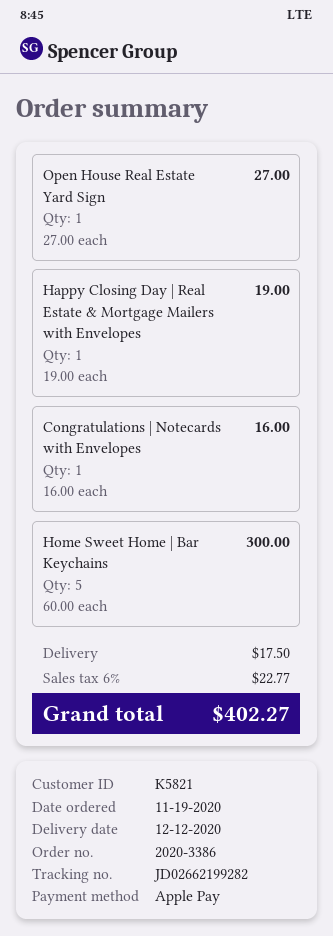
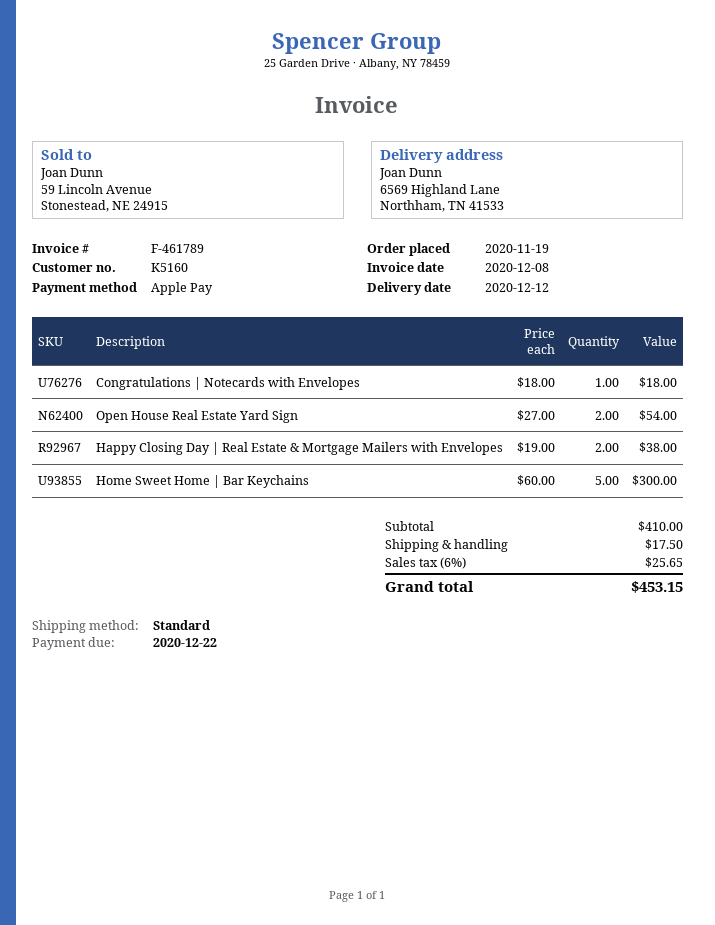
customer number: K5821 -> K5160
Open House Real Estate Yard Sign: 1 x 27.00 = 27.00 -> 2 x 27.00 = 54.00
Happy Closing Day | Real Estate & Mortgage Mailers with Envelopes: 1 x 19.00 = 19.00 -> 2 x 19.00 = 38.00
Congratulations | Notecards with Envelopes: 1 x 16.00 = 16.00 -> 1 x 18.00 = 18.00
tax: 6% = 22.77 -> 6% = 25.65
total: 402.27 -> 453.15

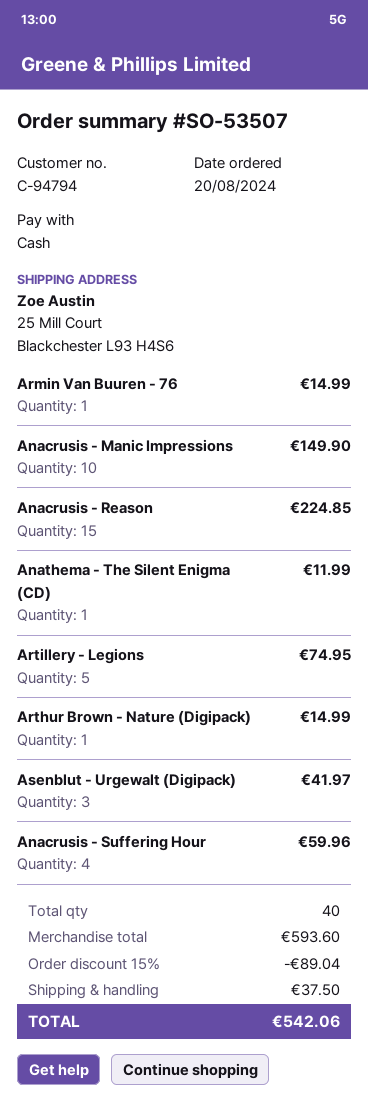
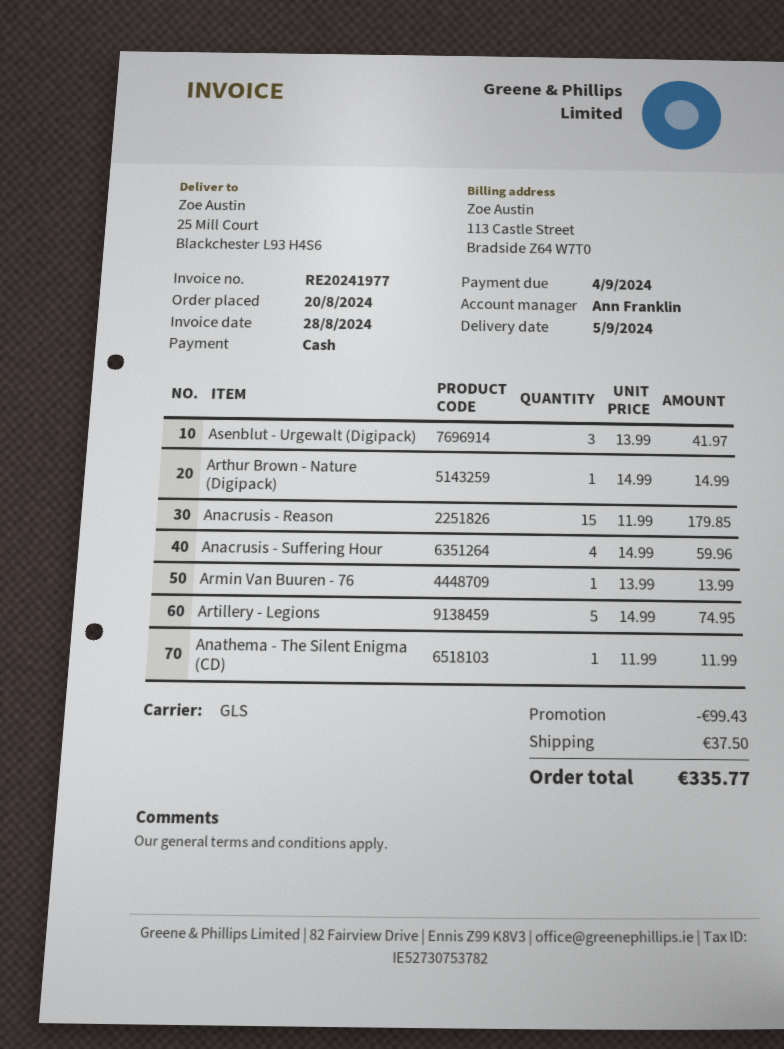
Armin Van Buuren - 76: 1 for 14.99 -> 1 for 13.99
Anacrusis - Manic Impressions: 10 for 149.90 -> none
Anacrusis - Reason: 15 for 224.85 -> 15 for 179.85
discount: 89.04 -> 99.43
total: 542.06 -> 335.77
__________________________________________________
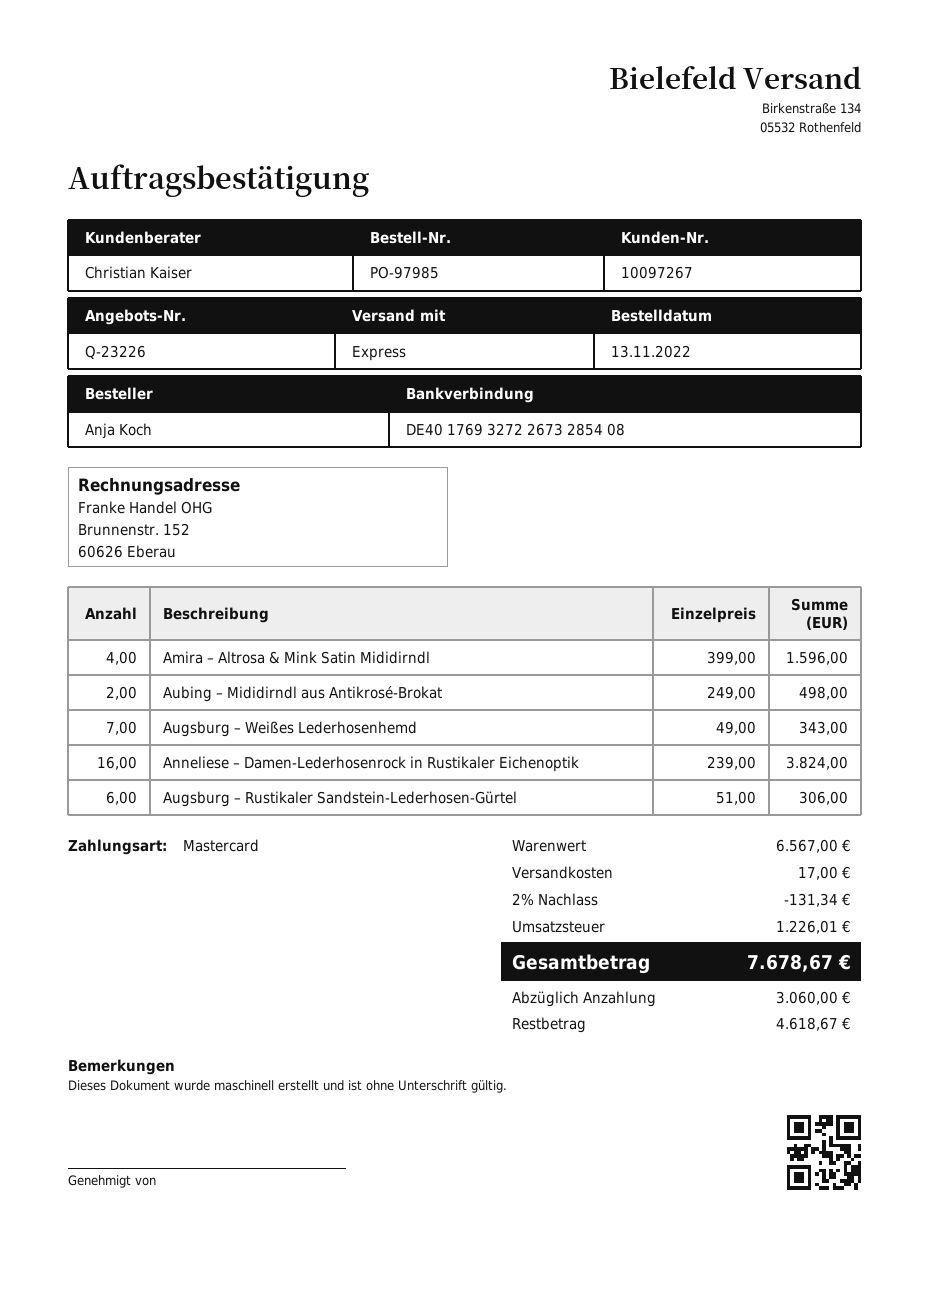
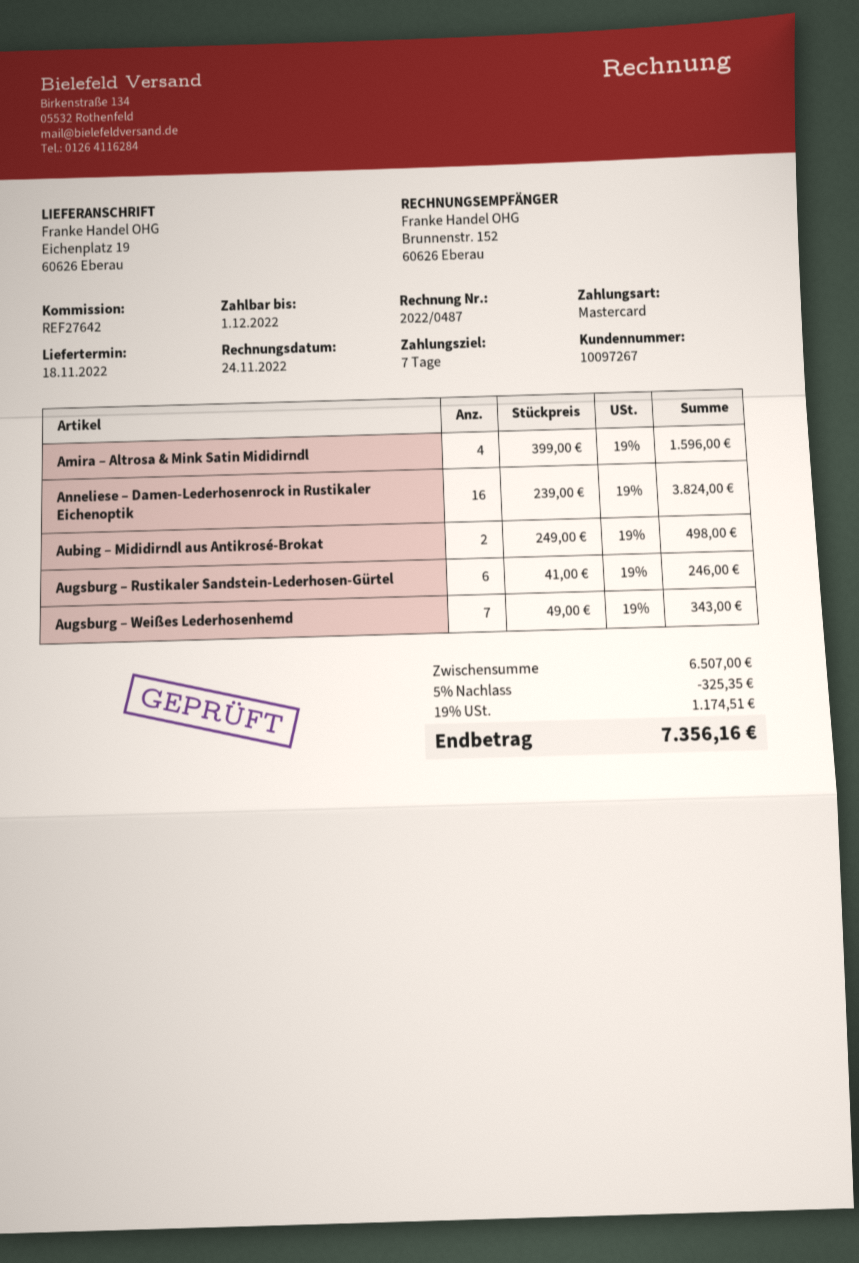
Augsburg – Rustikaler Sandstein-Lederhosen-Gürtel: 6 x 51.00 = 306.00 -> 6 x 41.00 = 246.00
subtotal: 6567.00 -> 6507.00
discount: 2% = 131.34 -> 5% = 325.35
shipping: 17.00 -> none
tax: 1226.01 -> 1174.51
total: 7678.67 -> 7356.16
__________________________________________________
- Task directions
Could you restate word for word the lines above, from the one that contains "discount: 2% = 131.34 -> 5% = 325.35" through the one that contains "total: 7678.67 -> 7356.16", and no others?

- Result of the exercise
discount: 2% = 131.34 -> 5% = 325.35
shipping: 17.00 -> none
tax: 1226.01 -> 1174.51
total: 7678.67 -> 7356.16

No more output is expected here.